• [Data for this task]:
--- START ---
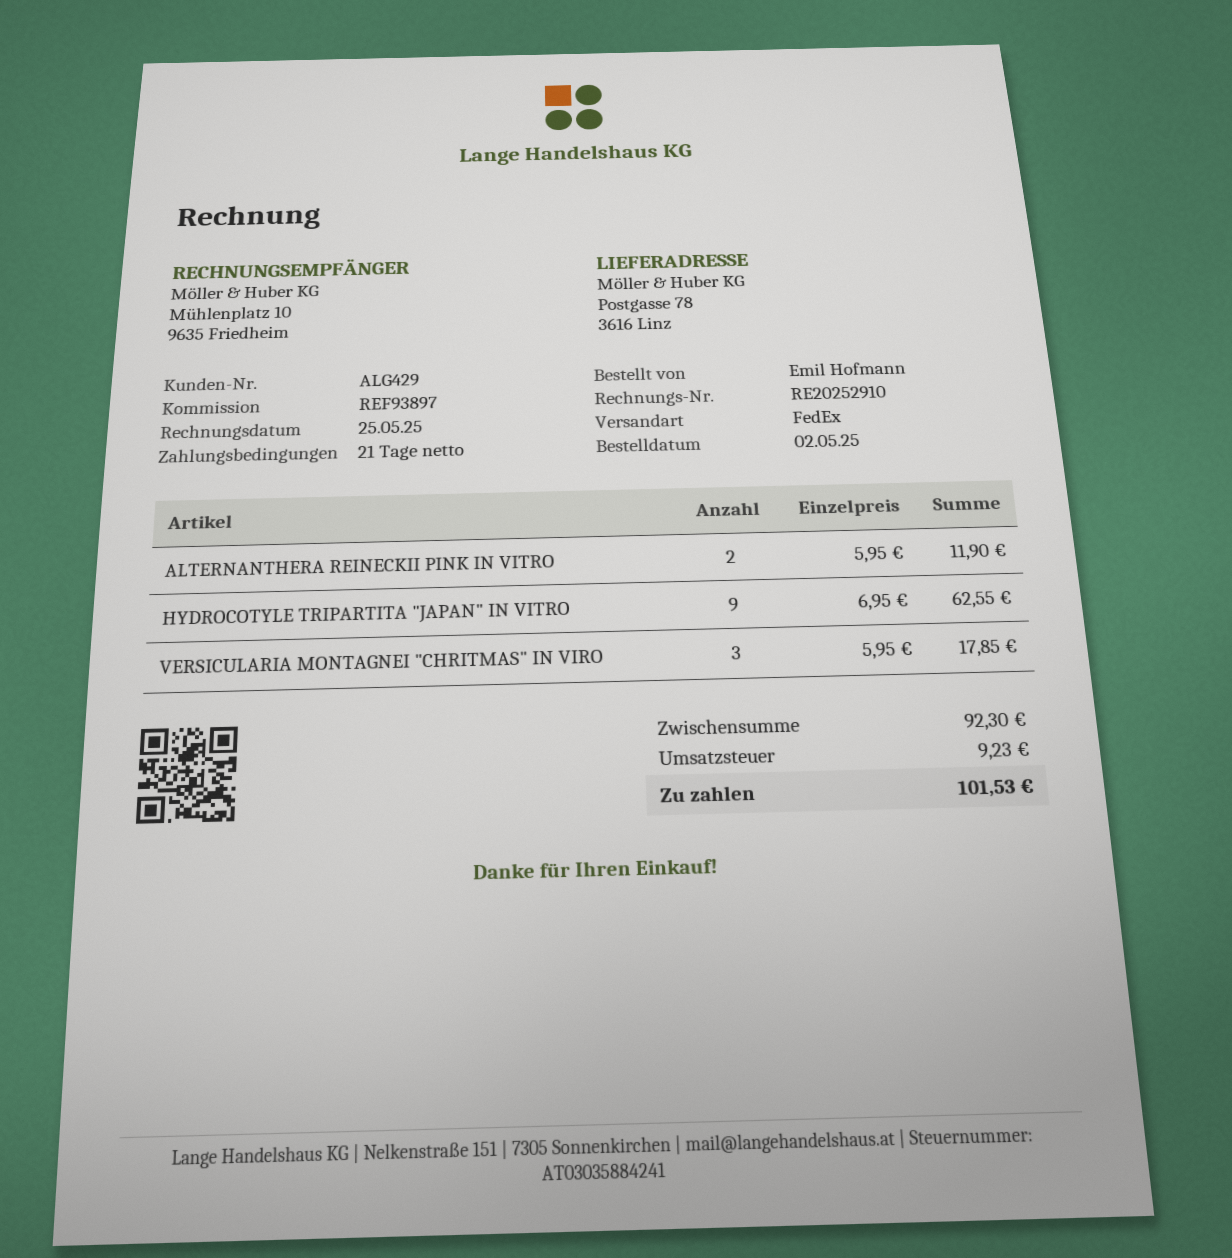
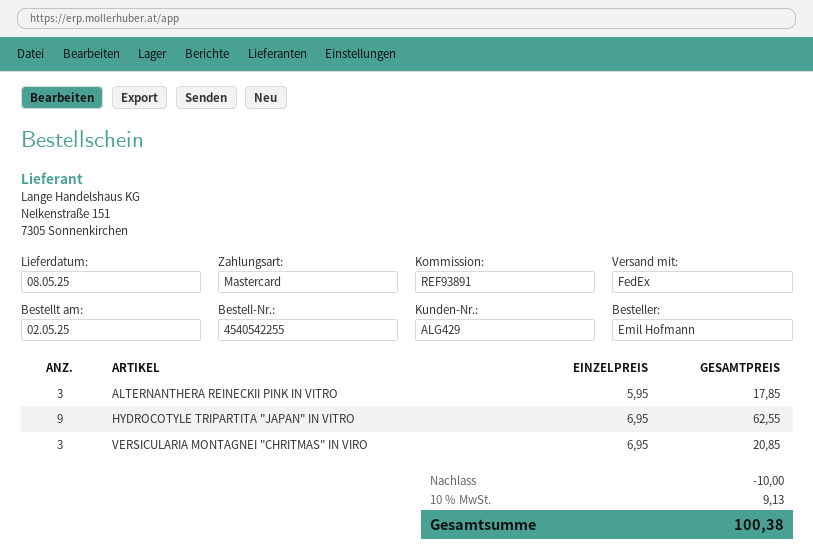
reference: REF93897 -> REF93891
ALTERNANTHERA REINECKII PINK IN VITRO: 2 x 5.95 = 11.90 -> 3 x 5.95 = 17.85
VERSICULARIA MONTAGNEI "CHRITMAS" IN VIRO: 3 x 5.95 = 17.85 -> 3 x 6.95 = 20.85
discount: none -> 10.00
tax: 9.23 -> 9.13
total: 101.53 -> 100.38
--- END ---
--- START ---
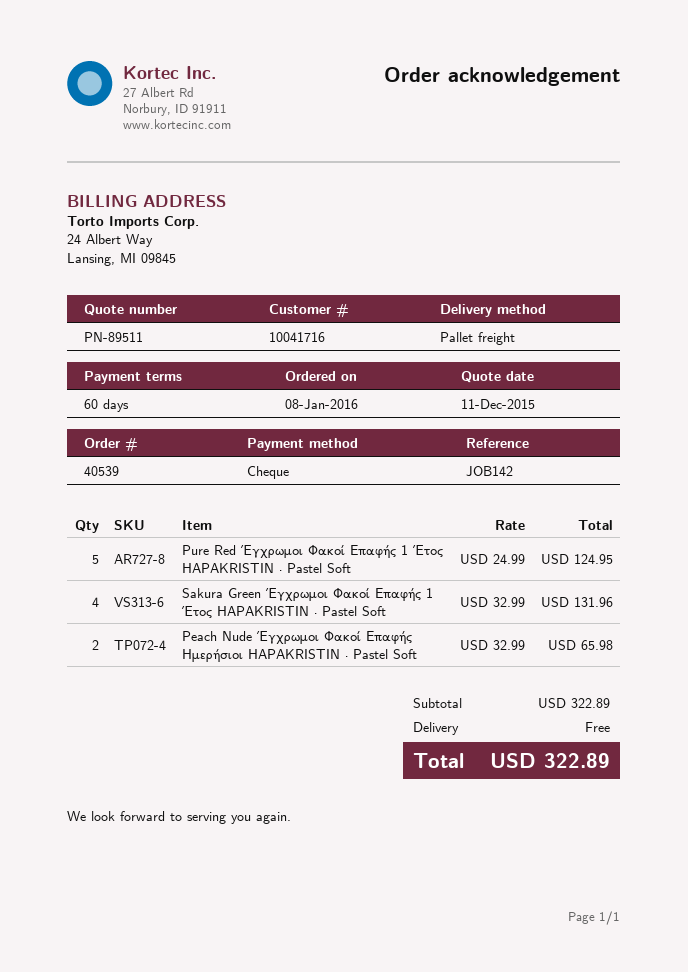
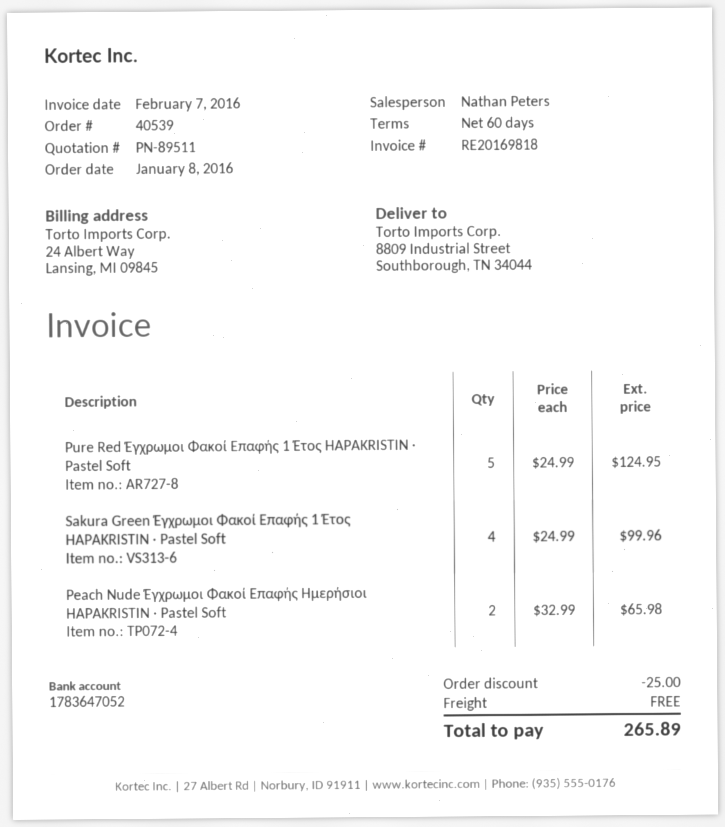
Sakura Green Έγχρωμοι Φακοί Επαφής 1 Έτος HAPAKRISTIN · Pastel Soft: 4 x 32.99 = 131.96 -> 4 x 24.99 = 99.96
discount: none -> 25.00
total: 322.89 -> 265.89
--- END ---
--- START ---
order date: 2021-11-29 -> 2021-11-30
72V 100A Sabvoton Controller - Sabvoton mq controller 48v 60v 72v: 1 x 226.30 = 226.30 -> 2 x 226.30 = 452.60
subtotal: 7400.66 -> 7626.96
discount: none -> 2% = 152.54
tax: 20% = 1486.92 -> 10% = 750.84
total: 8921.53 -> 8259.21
--- END ---
• [Task description]: Write out exactly the lines that fall from the line with "ALTERNANTHERA REINECKII PINK" to the line with "total: 101.53 -> 100.38" in the records above, keeping both ends.

• [Solution for this exercise]:
ALTERNANTHERA REINECKII PINK IN VITRO: 2 x 5.95 = 11.90 -> 3 x 5.95 = 17.85
VERSICULARIA MONTAGNEI "CHRITMAS" IN VIRO: 3 x 5.95 = 17.85 -> 3 x 6.95 = 20.85
discount: none -> 10.00
tax: 9.23 -> 9.13
total: 101.53 -> 100.38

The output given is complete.